§ **Instructions for the task**
Return exactly the lines below, starting with the one that has "balance: 545.36 -> 1204.79" and going on through the one that has "shipping: 10.50 -> 14.99".

*** Opening Data excerpts ***

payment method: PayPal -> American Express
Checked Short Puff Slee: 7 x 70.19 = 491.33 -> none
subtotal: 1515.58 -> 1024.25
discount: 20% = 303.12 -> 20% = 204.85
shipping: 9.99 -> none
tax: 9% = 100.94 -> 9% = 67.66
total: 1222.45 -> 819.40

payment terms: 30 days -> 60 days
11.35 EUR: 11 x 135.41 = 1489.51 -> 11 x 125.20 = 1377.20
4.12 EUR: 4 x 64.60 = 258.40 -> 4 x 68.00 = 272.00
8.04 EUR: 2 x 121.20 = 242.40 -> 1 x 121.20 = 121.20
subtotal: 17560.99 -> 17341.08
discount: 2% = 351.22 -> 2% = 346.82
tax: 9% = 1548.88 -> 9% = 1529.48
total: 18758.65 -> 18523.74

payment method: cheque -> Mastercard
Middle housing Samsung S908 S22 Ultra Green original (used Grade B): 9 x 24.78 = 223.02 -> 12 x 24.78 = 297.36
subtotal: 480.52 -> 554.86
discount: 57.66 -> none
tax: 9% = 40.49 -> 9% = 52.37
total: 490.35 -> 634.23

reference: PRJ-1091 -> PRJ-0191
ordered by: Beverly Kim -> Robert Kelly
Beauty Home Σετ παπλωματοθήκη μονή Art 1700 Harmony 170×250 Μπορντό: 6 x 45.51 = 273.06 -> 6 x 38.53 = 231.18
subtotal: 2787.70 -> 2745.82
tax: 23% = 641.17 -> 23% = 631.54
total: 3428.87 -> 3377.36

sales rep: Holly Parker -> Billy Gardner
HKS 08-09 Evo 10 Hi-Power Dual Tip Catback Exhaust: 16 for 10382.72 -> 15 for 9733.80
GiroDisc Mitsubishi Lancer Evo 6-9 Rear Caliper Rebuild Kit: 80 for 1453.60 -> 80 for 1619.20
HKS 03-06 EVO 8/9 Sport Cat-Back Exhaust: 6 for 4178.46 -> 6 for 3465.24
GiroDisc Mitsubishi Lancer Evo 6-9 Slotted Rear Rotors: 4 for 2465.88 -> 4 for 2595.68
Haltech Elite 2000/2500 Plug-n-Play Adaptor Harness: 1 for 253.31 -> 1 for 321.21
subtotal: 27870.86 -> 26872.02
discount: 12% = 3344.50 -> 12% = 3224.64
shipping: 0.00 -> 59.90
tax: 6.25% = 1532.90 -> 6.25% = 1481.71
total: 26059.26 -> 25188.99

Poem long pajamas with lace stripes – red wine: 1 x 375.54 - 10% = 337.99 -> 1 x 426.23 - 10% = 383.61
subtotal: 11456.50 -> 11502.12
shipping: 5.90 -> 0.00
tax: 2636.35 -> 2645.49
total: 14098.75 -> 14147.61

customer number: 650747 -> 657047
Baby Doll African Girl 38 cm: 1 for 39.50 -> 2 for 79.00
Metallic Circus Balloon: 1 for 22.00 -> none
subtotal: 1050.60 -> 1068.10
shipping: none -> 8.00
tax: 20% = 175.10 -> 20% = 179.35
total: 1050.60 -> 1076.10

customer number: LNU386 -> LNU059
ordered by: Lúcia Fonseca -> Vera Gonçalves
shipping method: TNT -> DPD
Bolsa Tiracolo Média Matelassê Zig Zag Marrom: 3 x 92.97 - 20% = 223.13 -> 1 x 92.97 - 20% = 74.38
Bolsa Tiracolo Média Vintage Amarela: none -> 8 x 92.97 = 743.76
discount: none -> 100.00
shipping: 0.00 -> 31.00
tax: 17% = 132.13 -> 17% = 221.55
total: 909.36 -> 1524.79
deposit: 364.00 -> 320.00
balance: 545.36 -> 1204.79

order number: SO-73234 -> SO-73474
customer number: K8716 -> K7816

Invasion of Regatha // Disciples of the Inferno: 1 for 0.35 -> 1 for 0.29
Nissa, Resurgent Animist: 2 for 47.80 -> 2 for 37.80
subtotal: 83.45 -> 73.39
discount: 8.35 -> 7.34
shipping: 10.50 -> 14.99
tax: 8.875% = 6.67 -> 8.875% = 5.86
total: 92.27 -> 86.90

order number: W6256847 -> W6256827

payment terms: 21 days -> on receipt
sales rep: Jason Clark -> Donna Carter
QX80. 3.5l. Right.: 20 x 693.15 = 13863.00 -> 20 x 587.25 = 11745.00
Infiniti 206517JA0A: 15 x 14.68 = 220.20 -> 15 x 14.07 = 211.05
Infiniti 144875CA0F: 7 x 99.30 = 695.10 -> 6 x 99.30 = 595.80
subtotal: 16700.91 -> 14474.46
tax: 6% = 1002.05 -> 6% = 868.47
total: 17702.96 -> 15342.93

*** Closing Data excerpts ***

§ **Task result**
balance: 545.36 -> 1204.79

order number: SO-73234 -> SO-73474
customer number: K8716 -> K7816

Invasion of Regatha // Disciples of the Inferno: 1 for 0.35 -> 1 for 0.29
Nissa, Resurgent Animist: 2 for 47.80 -> 2 for 37.80
subtotal: 83.45 -> 73.39
discount: 8.35 -> 7.34
shipping: 10.50 -> 14.99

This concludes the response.